Facts and Procedural History
[2] On March 2, 2022, the State charged Williamson with Level 4 felony unlawful possession of a firearm by a serious violent felon, and a warrant was issued for his arrest. On April 11, 2022, attorney Theodore Minch entered his appearance for Williamson. On September 13, 2022, Williamson sent a pro se letter to the trial court indicating that he was incarcerated in West Virginia and had an active warrant for his arrest from Indiana for the Level 4 felony charge. Williamson requested that the court “lift the warrant because its [sic] affecting my program” and stated that he wanted to have the case resolved. Appellant's App. Vol. II p. 32. On September 20, 2022, Williamson submitted a pro se letter to the trial court stating that he was serving a fifty-seven-month federal sentence and had been incarcerated since February of 2021. Williamson requested that the trial court set the current matter for trial or dismiss the case.

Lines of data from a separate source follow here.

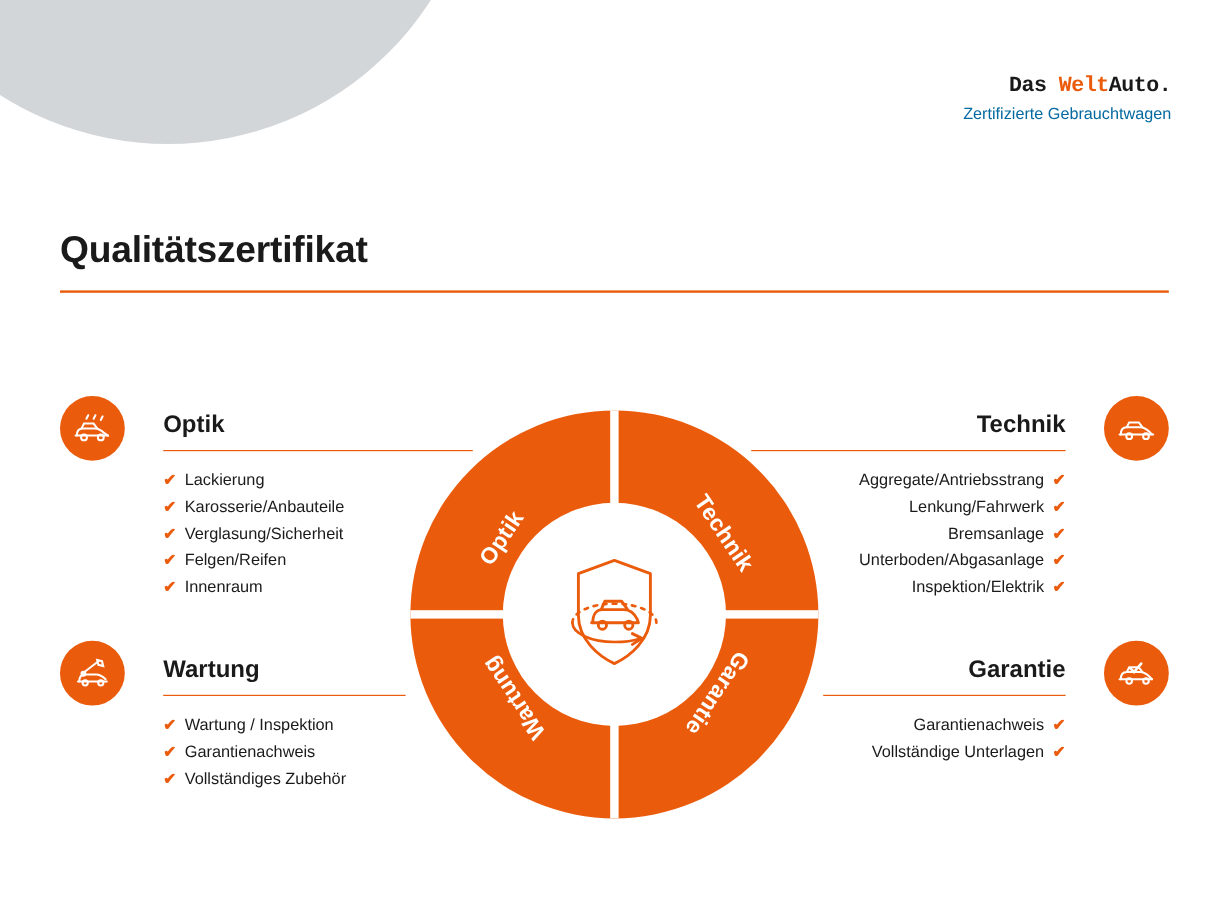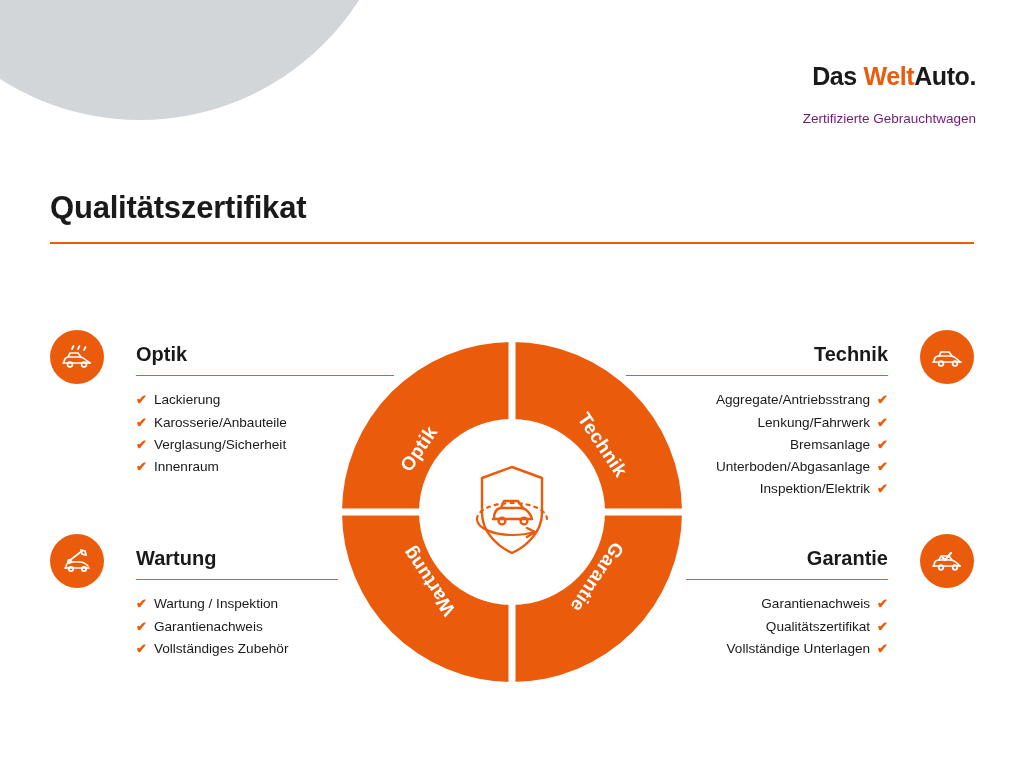--- a/index.html
+++ b/index.html
@@ -24,31 +24,32 @@
     border-radius: 0 0 300px 300px;
   }
 
   
   .logo {
     position: absolute;
     right: 48px; top: 62px;
     text-align: right;
   }
   .logo-line1 {
-    font-size: 25px;
+    font-size: 18px;
     font-weight: bold;
     letter-spacing: -0.4px;
     color: #1a1a1a;
     white-space: nowrap;
+    font-family: Liberation Mono, monospace;
   }
   .logo-line1 .welt { color: #ea5b0c; }
   .logo-line2 {
-    margin-top: 20px;
+    margin-top: 5px;
     font-size: 13.5px;
-    color: #701a75;
+    color: #0369a1;
     white-space: nowrap;
   }
 
   
   .title {
     position: absolute;
     left: 50px; top: 190px;
     font-size: 31px;
     font-weight: bold;
     color: #1a1a1a;
@@ -233,20 +234,21 @@
     </svg>
   </div>
 
   <div class="block left" id="block-optik">
     <div class="block-head">Optik</div>
     <div class="head-rule"></div>
     <div class="list">
       <div class="list-item"><span class="check">✔</span><span>Lackierung</span></div>
       <div class="list-item"><span class="check">✔</span><span>Karosserie/Anbauteile</span></div>
       <div class="list-item"><span class="check">✔</span><span>Verglasung/Sicherheit</span></div>
+      <div class="list-item"><span class="check">✔</span><span>Felgen/Reifen</span></div>
       <div class="list-item"><span class="check">✔</span><span>Innenraum</span></div>
     </div>
   </div>
 
   <div class="block left" id="block-wartung">
     <div class="block-head">Wartung</div>
     <div class="head-rule"></div>
     <div class="list">
       <div class="list-item"><span class="check">✔</span><span>Wartung / Inspektion</span></div>
       <div class="list-item"><span class="check">✔</span><span>Garantienachweis</span></div>
@@ -264,21 +266,20 @@
       <div class="list-item"><span>Unterboden/Abgasanlage</span><span class="check">✔</span></div>
       <div class="list-item"><span>Inspektion/Elektrik</span><span class="check">✔</span></div>
     </div>
   </div>
 
   <div class="block right" id="block-garantie">
     <div class="block-head">Garantie</div>
     <div class="head-rule"></div>
     <div class="list">
       <div class="list-item"><span>Garantienachweis</span><span class="check">✔</span></div>
-      <div class="list-item"><span>Qualitätszertifikat</span><span class="check">✔</span></div>
       <div class="list-item"><span>Vollständige Unterlagen</span><span class="check">✔</span></div>
     </div>
   </div>
 
   <div class="donut-wrap">
     <div class="donut"></div>
     <div class="sep-v"></div>
     <div class="sep-h"></div>
     <div class="hole"></div>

[3] On October 5, 2022, Williamson submitted a pro se letter to the trial court stating that he was serving a fifty-seven-month sentence in a federal prison with three years of supervised release afterward. Williamson noted the pending charge in this case and that he has a right to a fast and speedy trial. Williamson acknowledged that he had “spoken with [his] lawyer Ted Minch” but indicated that Minch had “not been effective” and he had “not heard back from him.” Appellant's App. Vol. II p. 34. Williamson asked for a “trial (fast n Speedy) or for a dismissal.” Appellant's App. Vol. II p. 34. The trial court noted that it had received the letter and forwarded a copy to Minch and the prosecutor's office.
[4] On October 5, 2022, Williamson filed a pro se motion to dismiss. Williamson stated the case should be dismissed because he would not be able to properly defend himself after he was released from federal custody and the charge was preventing him from participating in various programming while he served his federal sentence. The trial court denied the motion. On October 7, 2022, Williamson, by counsel, filed a motion to recall the warrant for his arrest, which the trial court denied on October 11, 2022.
[5] On August 1, October 15, and October 31, 2024, the State petitioned the trial court for writs of habeas corpus ad prosequendum to be issued to the Federal Bureau of Prisons to produce Williamson for an initial hearing in this case, all of which were apparently issued. It seems that the final writ was successful in securing Williamson's return to Indiana, because, on November 25, 2024, the arrest warrant for Williamson was served, and an initial hearing was held on December 3, 2024. The trial court scheduled Williamson's jury trial for January 30, 2025.
[6] On January 5, 2025, Williamson moved to discharge pursuant to Indiana Rule of Criminal Procedure 4(C), the Sixth Amendment to the United States Constitution, and Article 1, Section 12, of the Indiana Constitution. On January 28, 2025, the trial court summarily granted Williamson's motion for discharge. The trial court denied the State's motion to correct error.
Discussion and Decision
[7] At the outset, we note that Williamson has not submitted an appellee's brief.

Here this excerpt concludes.